Face à cette situation, sur les 16 internés (plus les 2 hospitalisés après tentatives de suicide), 7 décident  d’entamer une grève de la faim à partir du 23 août, publiant un texte qui dénonce leur enfermement et le refus de régularisation à leur encontre. Un collectif d’associations (dont RESF, l’Asti, la Cimade, Médecins du Monde, la LDH…) a appelé à manifester devant le CRA le 29 août. De son côté, la Cimade fait venir le député FI, Loïc Prud’homme, pour s’entretenir avec les grévistes. La presse locale a bien relayé cette intervention. Mais le préfet, que le député pensait rencontrer, botte en touche : le maintien en détention n’est plus de son domaine, cela relève du juge des libertés ! Autrement dit, ce n’est plus une question politique, simplement judiciaire et administrative ! Le 3 septembre, les détenus ont décidé d’arrêter leur grève de la faim, considérant néanmoins qu’ils ont été entendus. A cette heure, rien n’a évolué positivement, malgré la tentative d’immolation de l’un d’entre eux ! Mais on l’a dit, la justice suit son cours…

 

 

INSOUMIS, encore un (gros) effort pour être internationalistes !

Que le député de la FI, un des rares, sinon le seul, soit venu au CRA rendre visite aux grévistes de la faim est tout à fait positif. Cela aura donné une visibilité médiatique, à défaut de changer dans l’immédiat le sort des internés.

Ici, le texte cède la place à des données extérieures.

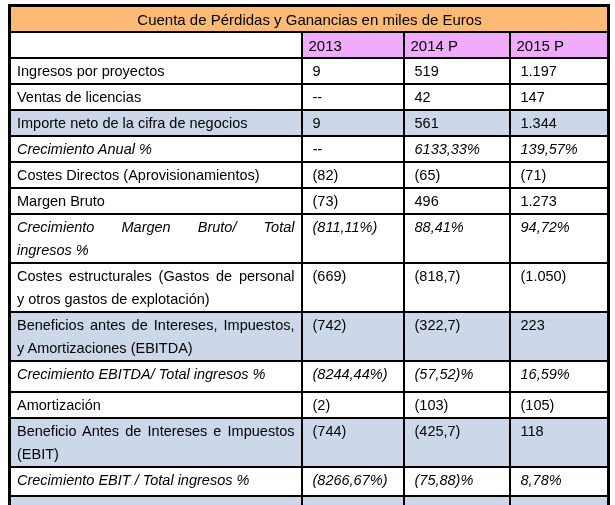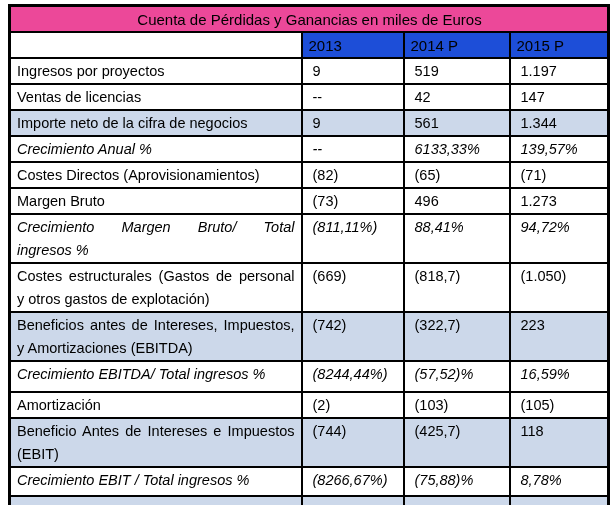--- a/index.html
+++ b/index.html
@@ -30,7 +30,7 @@
   thead { font-size: 15px; }
   td.title-cell {
     text-align: center;
-    background: #ec4899;
+    background: #fdba74;
     height: 25px;
   }
   thead tr.header-row { height: 23px; }

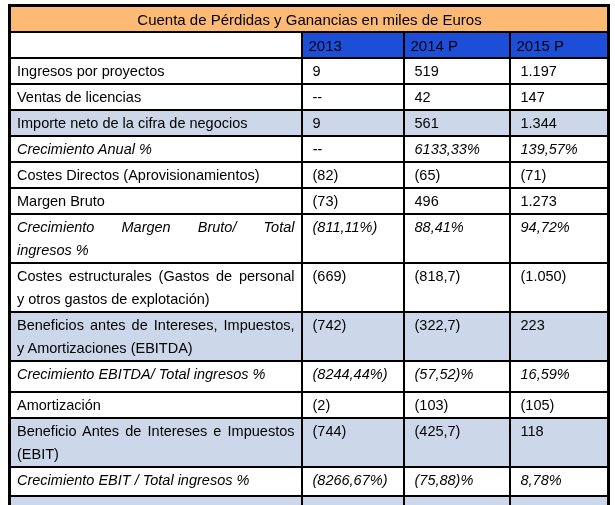--- a/index.html
+++ b/index.html
@@ -34,7 +34,7 @@
     height: 25px;
   }
   thead tr.header-row { height: 23px; }
-  thead tr.header-row td.year { background: #1d4ed8; }
+  thead tr.header-row td.year { background: #f0abfc; }
 
   
   tbody td.lab { padding-left: 6px; padding-right: 6px; }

Mais pour beaucoup de présents au rassemblement, le discours était comme décalé. Commencer par dire que l’on ne peut accueillir tous les réfugiés plombe l’ambiance ! Encore plus quand on sait qu’en 2016, sur les 30 000 migrants que la France devait « accueillir », il n’y en a eu que 6000 ! Dire que certains dossiers semblent mériter un réexamen… et les autres ? Ces personnes n’ont tout simplement rien à faire au CRA ! Proposer l’assignation à résidence pour plus d’humanité ? Tant qu’à parler d’humanité, c’est l’accueil sans réserve de ces gens qu’il faut mettre en avant. Et non accepter de criminaliser le fait d’être migrant !

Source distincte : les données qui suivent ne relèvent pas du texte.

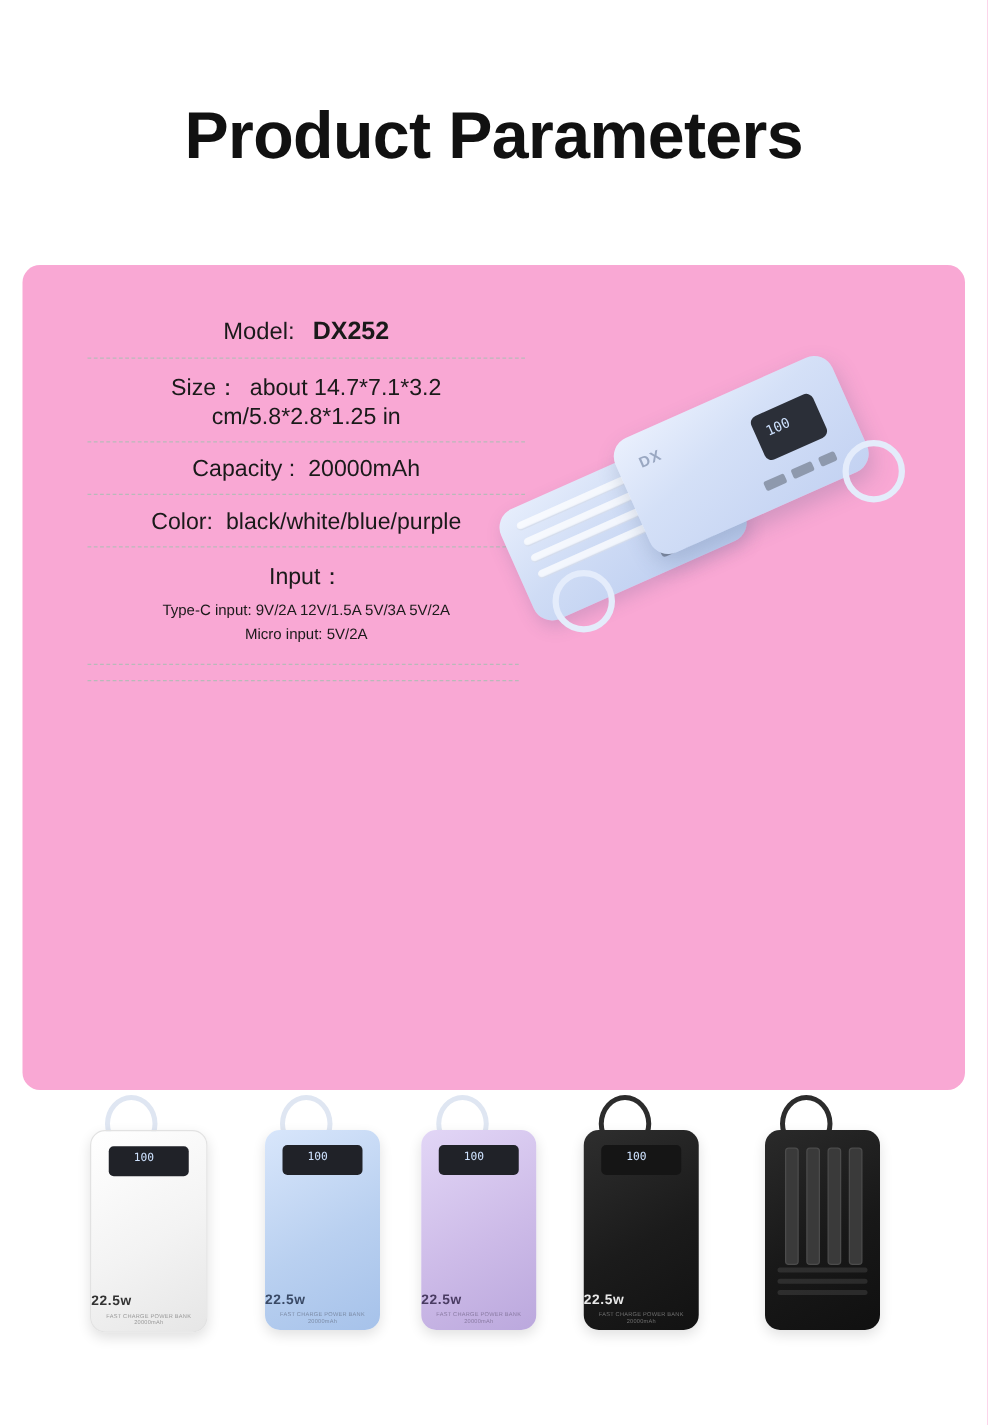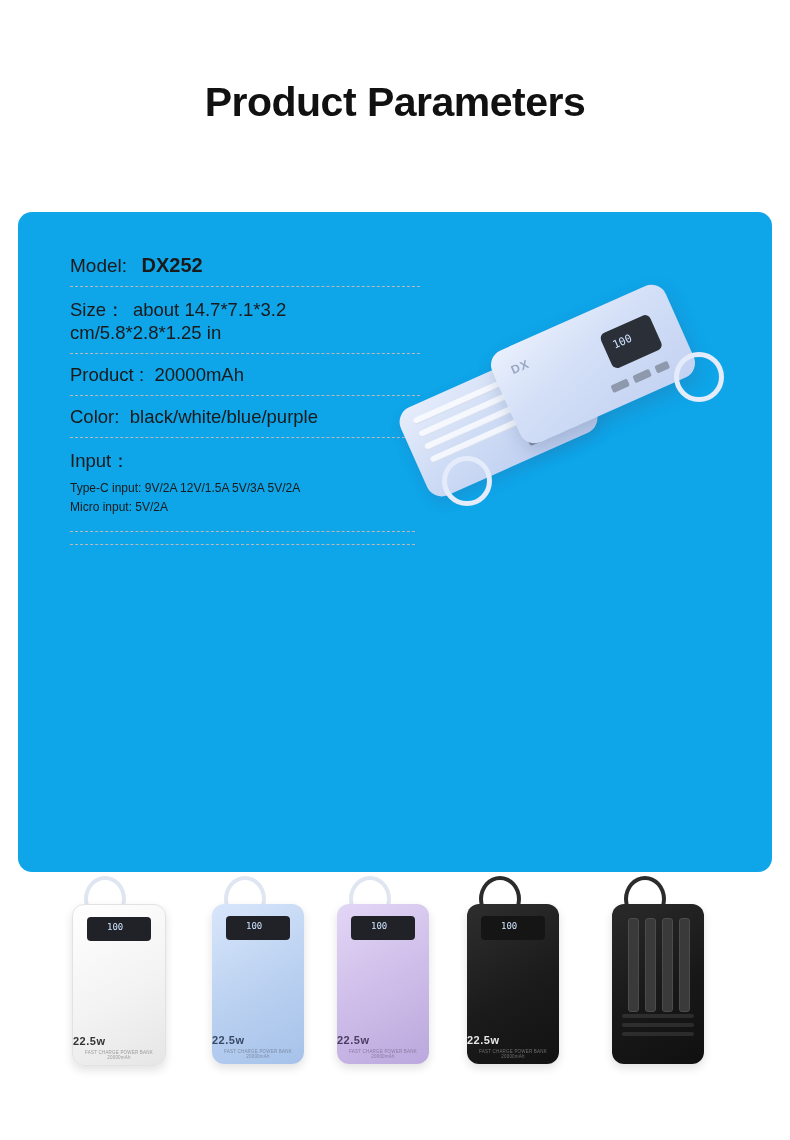--- a/index.html
+++ b/index.html
@@ -25,7 +25,7 @@
   
   .title {
     text-align: center;
-    font-size: 41px;
+    font-size: 53px;
     font-weight: bold;
     letter-spacing: -0.5px;
     color: #111111;

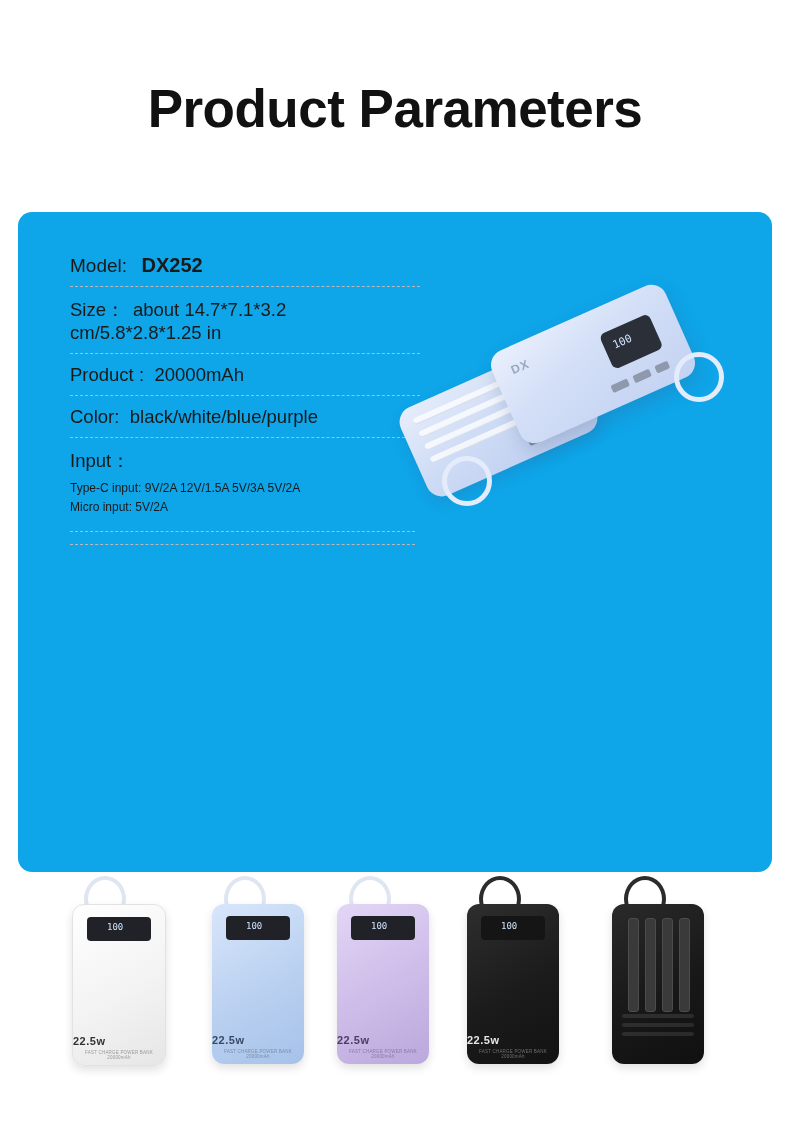--- a/index.html
+++ b/index.html
@@ -40,8 +40,9 @@
     top: 212px;
     width: 754px;
     height: 660px;
-    background: #0ea5e9;
+    background: #f9a8d4;
     border-radius: 14px;
+    text-align: center;
   }
 
   .spec-list {

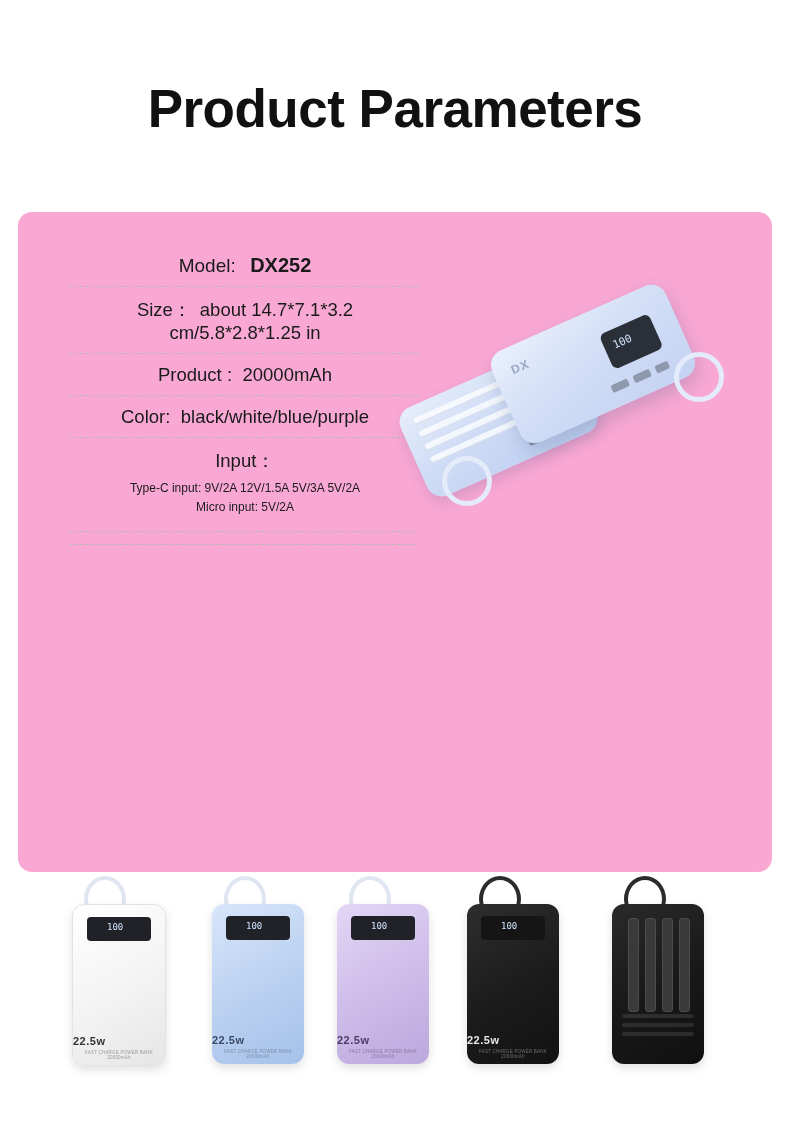--- a/index.html
+++ b/index.html
@@ -334,7 +334,7 @@
 
 
       <div class="spec-row">
-        <span class="spec-label">Product :</span>
+        <span class="spec-label">Capacity :</span>
         <span class="spec-value" style="margin-left:6px;">20000mAh</span>
       </div>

Dernière remarque du député : « c’est un lieu de privation de liberté, mais pas une prison… » Nous conseillons la lecture du rapport du contrôleur des lieux de privation des libertés en 2015 : « les locaux du centre de rétention de Bordeaux sont intrinsèquement inadaptés à leurs fonctions : la localisation en sous-sol […] et la consistance de la « cour de promenade » […] rendent les conditions de rétention indignes […] ».

La bonne volonté, la sincérité, les bons sentiments tant qu’on y est, ne suffisent pas ; il y a des présupposés politiques qui ne pardonnent pas : une vision souverainiste, pour qui le migrant reste un étranger et non un frère de classe ; une position gestionnaire affichée : « si les gens au pouvoir […] ne savent pas faire autrement, qu’ils laissent la place ! On saura gérer 0,2% des gens qui arriveraient… » (voir l’article de Rue 89 Bordeaux du 30 aout). Pas sûr que la gestion FI changerait radicalement la question des migrants. Peut-être plus d’humanité pour en renvoyer en enfer !

 

Manifestations de soutien aux demandeurs d’asile tout l’été à Bordeaux

Les différentes associations qui se mobilisent de plus en plus pour les demandeurs d’asile avaient décidé de maintenir la pression durant les mois de juillet et d’août en organisant tous les mercredis, place Camille Julian et place St Projet, une présence avec banderoles, tracts, discussions. Trois thèmes étaient abordés :

  • Respect du droit pour tout demandeur d’asile d’être hébergé et de recevoir l’allocation pour demandeur d’asile.
  • Respect du droit pour les mineurs isolés d’être mis à l’abri, bénéficier d’un suivi médical, éducatif et être scolarisés.
  • Demande d’asile en France : examen par la France.

Ces mobilisations qui ont duré tout l’été, avec un nombre de participants non négligeable, ont été très bien accueillies ; ce qui, encore une fois, permet de mesurer le grand écart entre les perceptions de la population en général et les positions de la plus grande partie de la classe politique. Ce n’est pas inintéressant de le constater en ces périodes.